Everyone who uses the Internet knows what CAPTCHA is, even without knowing what exactly this abbreviation stands for. Actually, CAPTCHA means “Completely Automated Public Turing test to tell Computers and Humans Apart.” It comes as a little window you have to deal with before you’re allowed to proceed to the website. In that window, you prove that you are not a robot by performing a task simple for a human but impossible for bots… up until neural networks showed up.
CAPTCHA And Its Problems
CAPTCHA used to be an effective tool for filtering bots and avoiding automatized attacks, such as DDoS. However, hackers gradually overcome some of the procedures, leaving fewer of them unbeatable. It forces developers to make the puzzles more burdensome for users and more technically complex on the inside.
Neural Networks Beat CAPTCHA
But, as neural networks came about, it turned out that computers can pass the CAPTCHA sieve alright! Moreover, upon learning, a Google-developed neural network did it even better than an average human, reaching up to 99.8% accuracy. And that was so almost ten years ago already!
Click Farms Beat CAPTCHA
Alright, maybe it is not that easy to automatize neural network usage, or perhaps hackers can’t get easy access to it, you might presume. But when high-end tech is unavailable, people often achieve the same goal with the opposite approach. Thus, click farms are the alternative to high-end neural networks.
As stupid as it may be, they work, therefore they exist. Click farms are jobs where people are paid only for solving CAPTCHA puzzles. Special APIs have been developed that allow bots to send pictures that they get in the test to human solvers. As a result, solvers do not even know why they let bots into the site. It is clear that not for something good, though.
CAPTCHAs Are Getting Annoying
Since CAPTCHA technology is both beatable and soon to be obsolete, now it is allowed to talk about its negative influence on customer retention. CAPTCHA is a user experience disaster. It can turn off an impatient customer, let alone a person with a disability or who does not speak the language in which the CAPTCHA suggests entering the text from the picture.

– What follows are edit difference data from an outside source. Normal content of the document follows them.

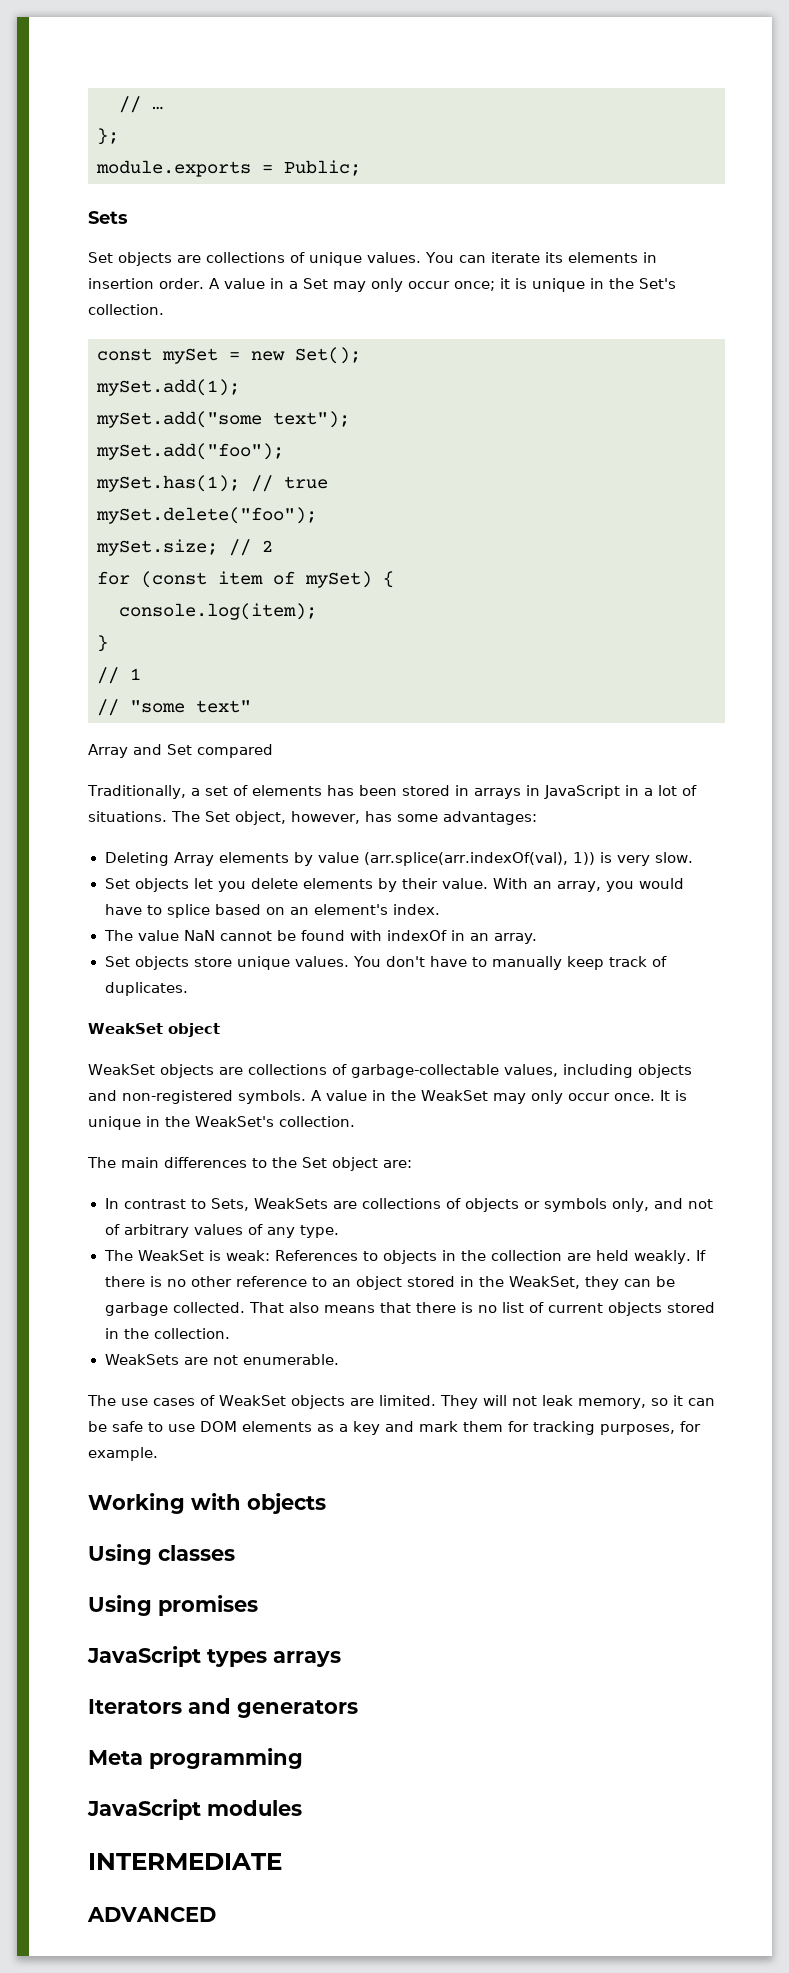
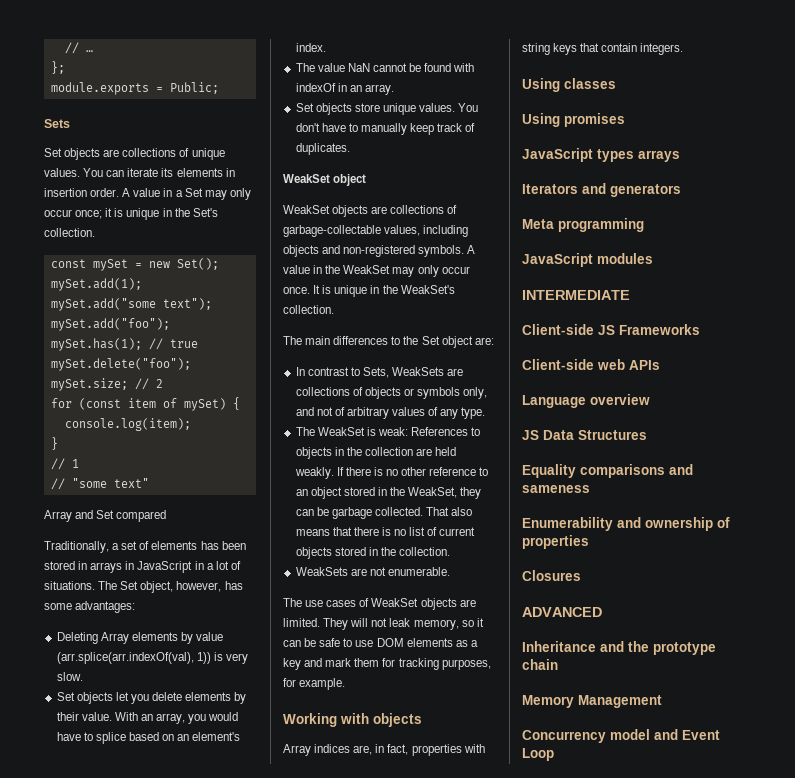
+ Array indices are, in fact, properties with string keys that contain integers.
+ Client-side JS Frameworks
+ Client-side web APIs
+ Language overview
+ JS Data Structures
+ Equality comparisons and sameness
+ Enumerability and ownership of properties
+ Closures
  ADVANCED
+ Inheritance and the prototype chain
+ Memory Management
+ Concurrency model and Event Loop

To summarize, let’s list the problems of CAPTCHA:
- Its puzzles are no longer a problem for powerful neural networks;
- CAPTCHAs get beaten on an industrial scale by the bots’ human aides working as clickers;
- CAPTCHAs are an annoying enemy of user experience;
- Some CAPTCHA puzzles are hard to beat by people with disabilities and people who speak a different language.

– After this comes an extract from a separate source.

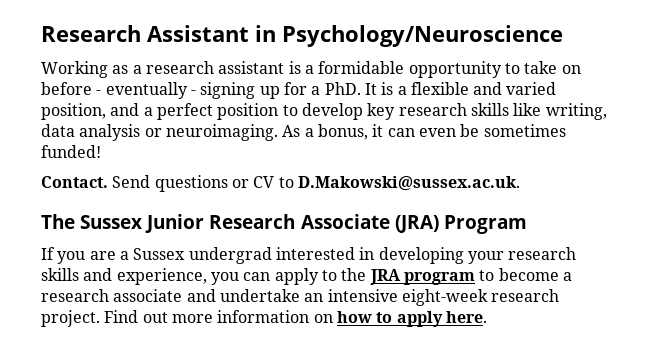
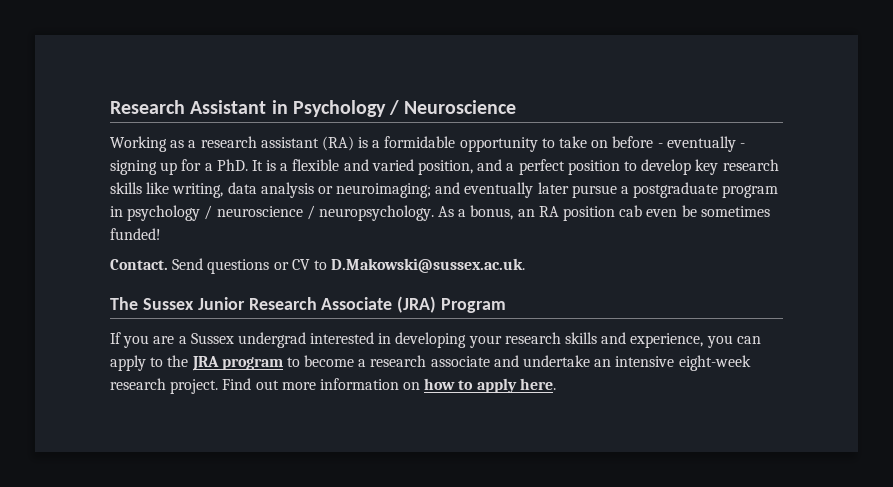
- Research Assistant in Psychology/Neuroscience
+ Research Assistant in Psychology / Neuroscience
- Working as a research assistant is a formidable opportunity to take on before - eventually - signing up for a PhD. It is a flexible and varied position, and a perfect position to develop key research skills like writing, data analysis or neuroimaging. As a bonus, it can even be sometimes funded!
+ Working as a research assistant (RA) is a formidable opportunity to take on before - eventually - signing up for a PhD. It is a flexible and varied position, and a perfect position to develop key research skills like writing, data analysis or neuroimaging; and eventually later pursue a postgraduate program in psychology / neuroscience / neuropsychology. As a bonus, an RA position cab even be sometimes funded!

Private Access Tokens Are a Good Replacement
The upcoming candidate to replace CAPTCHA is an invention supported by Apple. It is called Privacy Access Token (PAT.) and the browser extension called Privacy Pass (released in 2018.)
The point is that users can prove that they are human not to websites, stopping like on road checkpoints, but to the browsers. In addition, the browser has more time and better tools to verify the user’s natural behavior. But the main thing is that the user doesn’t need to spend time proving to robots that he or she is not a robot. The browser registers behavior automatically while the user surfs around. As soon as the user is verified as a human, the browser issues a cryptographic token that will be immediately produced at a CAPTCHA checkpoint with its subsequent instant passing.
What does it have to do with Apple? Apple has made Privacy Pass mainstream by including it in the upcoming iOS16 and macOS Ventura. Cloudflare, a CAPTCHA-employing anti-DDoS protection company, has already announced the acceptance of PATs.